*Exercise details*: Your task is to copy the lines of the data below from the line holding "Silver Lining-Heidi: 6 -> none" through the line holding "Dark Grey: none -> 6", inclusive, exactly and with nothing added.

*Available data*:
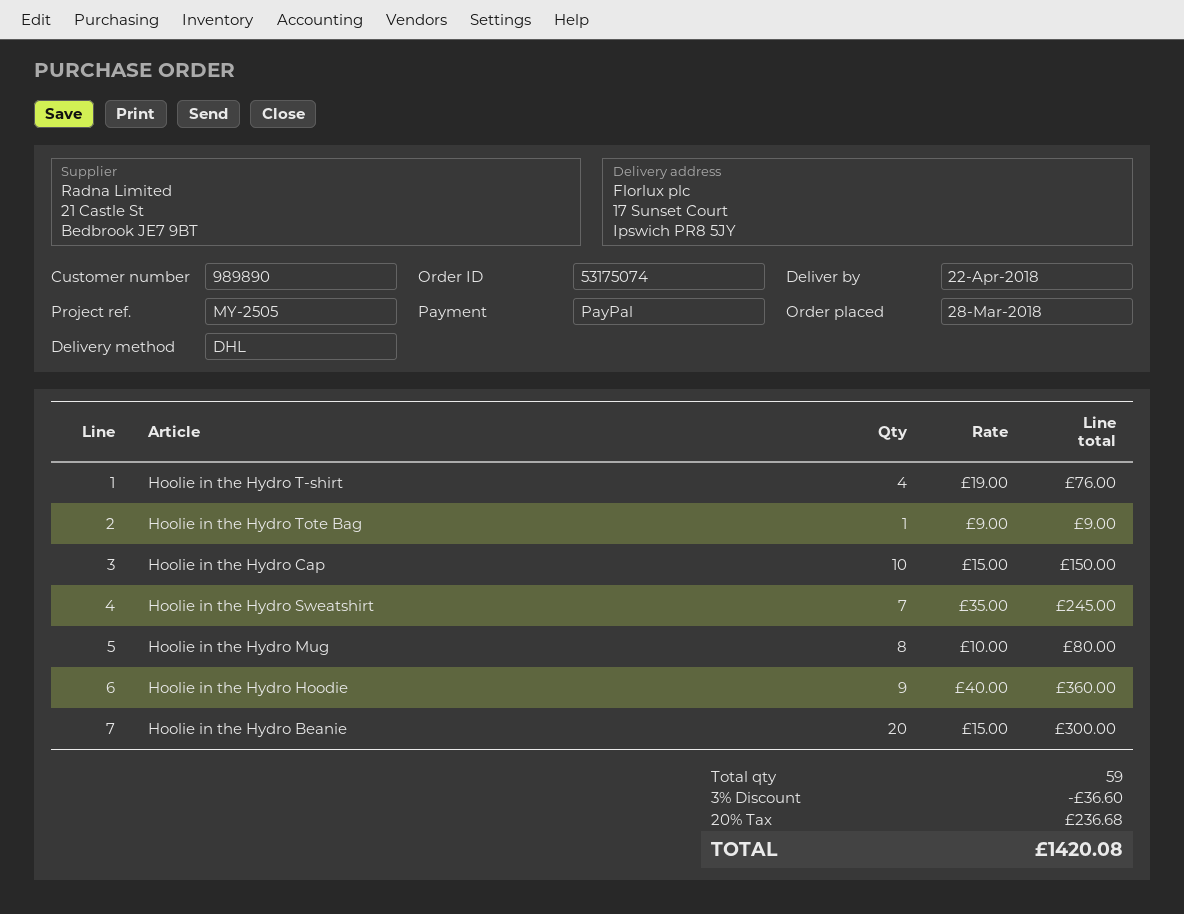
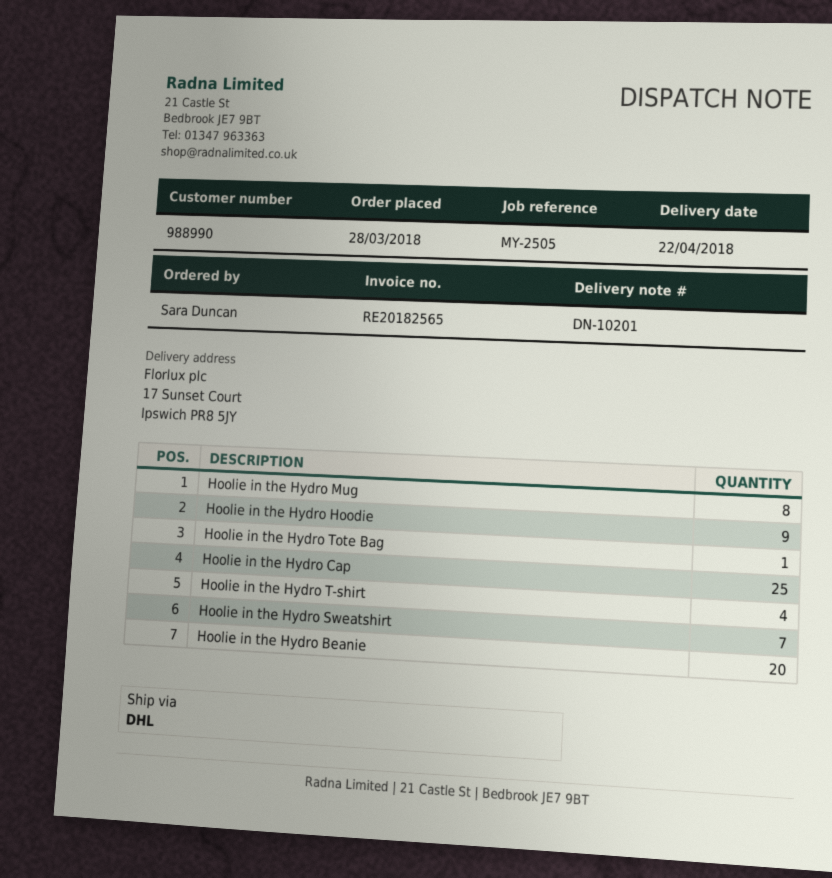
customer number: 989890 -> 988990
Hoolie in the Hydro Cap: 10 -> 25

* * *

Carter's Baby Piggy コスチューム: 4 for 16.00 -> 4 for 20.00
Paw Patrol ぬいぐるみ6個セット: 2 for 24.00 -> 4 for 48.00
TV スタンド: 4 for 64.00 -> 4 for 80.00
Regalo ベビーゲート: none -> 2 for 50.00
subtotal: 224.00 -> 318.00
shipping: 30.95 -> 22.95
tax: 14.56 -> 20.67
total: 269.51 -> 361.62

---

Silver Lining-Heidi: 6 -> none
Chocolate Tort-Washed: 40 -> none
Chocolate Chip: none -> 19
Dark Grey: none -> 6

*Response to the task*:
Silver Lining-Heidi: 6 -> none
Chocolate Tort-Washed: 40 -> none
Chocolate Chip: none -> 19
Dark Grey: none -> 6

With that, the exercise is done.